▶ What is being asked
Give back exactly the lines of the material below, starting with the line with "height: 40px;" and going on through the line with "width: 100%;".

*** Opening of Given records ***

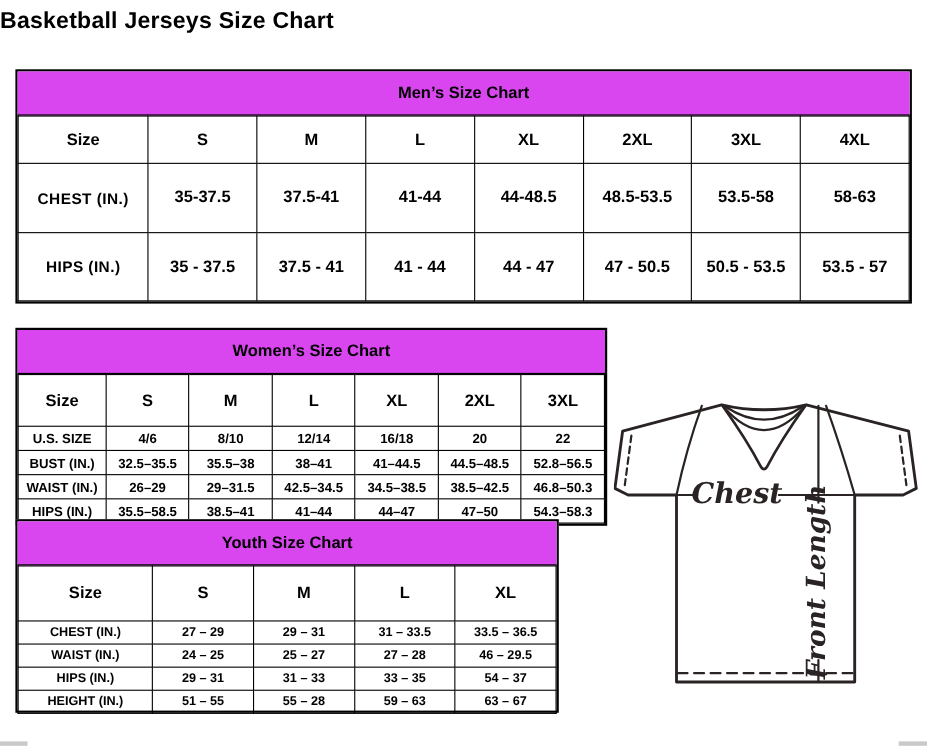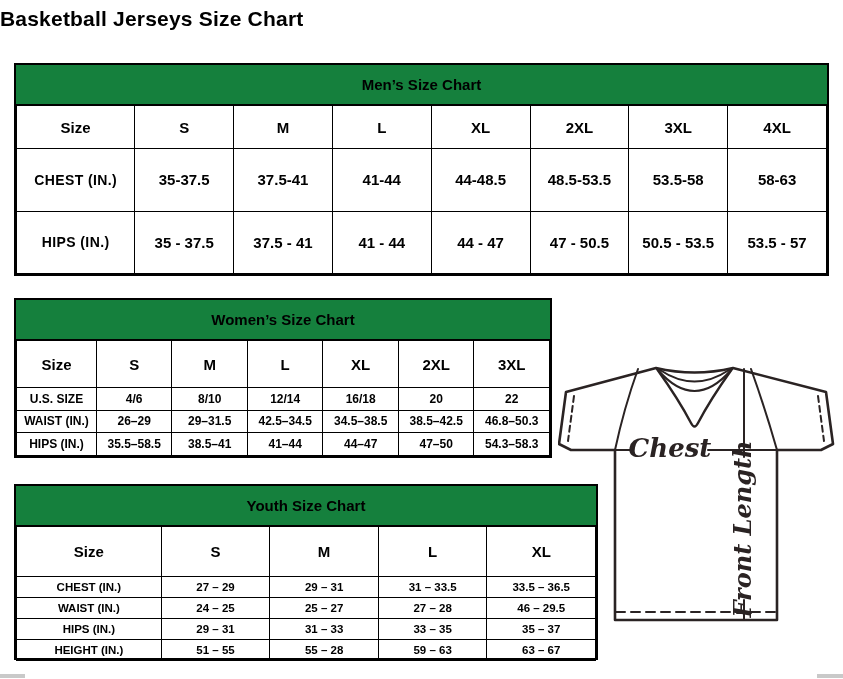--- a/index.html
+++ b/index.html
@@ -18,25 +18,25 @@
     font-size: 21px;
     font-weight: bold;
     letter-spacing: 0.2px;
   }
   .chart-wrap {
     position: absolute;
     border: 2px solid #000;
     background: #fff;
   }
   #mens   { left: 14px; top: 63px;  width: 815px; height: 213px; }
-  #womens { left: 14px; top: 298px; width: 538px; height: 160px; }
-  #youth  { left: 14px; top: 484px; width: 584px; height: 176px; }
+  #womens { left: 14px; top: 298px; width: 538px; height: 180px; }
+  #youth  { left: 14px; top: 472px; width: 494px; height: 176px; }
   .chart-caption {
     height: 40px;
-    background: #15803d;
+    background: #d946ef;
     border-bottom: 1px solid #000;
     display: flex; align-items: center; justify-content: center;
     font-weight: bold;
     font-size: 15px;
   }
   table {
     width: 100%;
     height: calc(100% - 40px);
     border-collapse: collapse;
     table-layout: fixed;
@@ -155,20 +155,29 @@
         <tr>
           <th>U.S. SIZE</th>
           <td>4/6</td>
           <td>8/10</td>
           <td>12/14</td>
           <td>16/18</td>
           <td>20</td>
           <td>22</td>
         </tr>
         <tr>
+          <th>BUST (IN.)</th>
+          <td>32.5–35.5</td>
+          <td>35.5–38</td>
+          <td>38–41</td>
+          <td>41–44.5</td>
+          <td>44.5–48.5</td>
+          <td>52.8–56.5</td>
+        </tr>
+        <tr>
           <th>WAIST (IN.)</th>
           <td>26–29</td>
           <td>29–31.5</td>
           <td>42.5–34.5</td>
           <td>34.5–38.5</td>
           <td>38.5–42.5</td>
           <td>46.8–50.3</td>
         </tr>
         <tr>
           <th>HIPS (IN.)</th>
@@ -208,21 +217,21 @@
           <td>24 – 25</td>
           <td>25 – 27</td>
           <td>27 – 28</td>
           <td>46 – 29.5</td>
         </tr>
         <tr>
           <th>HIPS (IN.)</th>
           <td>29 – 31</td>
           <td>31 – 33</td>
           <td>33 – 35</td>
-          <td>35 – 37</td>
+          <td>54 – 37</td>
         </tr>
         <tr>
           <th>HEIGHT (IN.)</th>
           <td>51 – 55</td>
           <td>55 – 28</td>
           <td>59 – 63</td>
           <td>63 – 67</td>
         </tr>
       </tbody>
     </table>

*** Close of Given records ***

▶ Result for this task
     height: 40px;
-    background: #15803d;
+    background: #d946ef;
     border-bottom: 1px solid #000;
     display: flex; align-items: center; justify-content: center;
     font-weight: bold;
     font-size: 15px;
   }
   table {
     width: 100%;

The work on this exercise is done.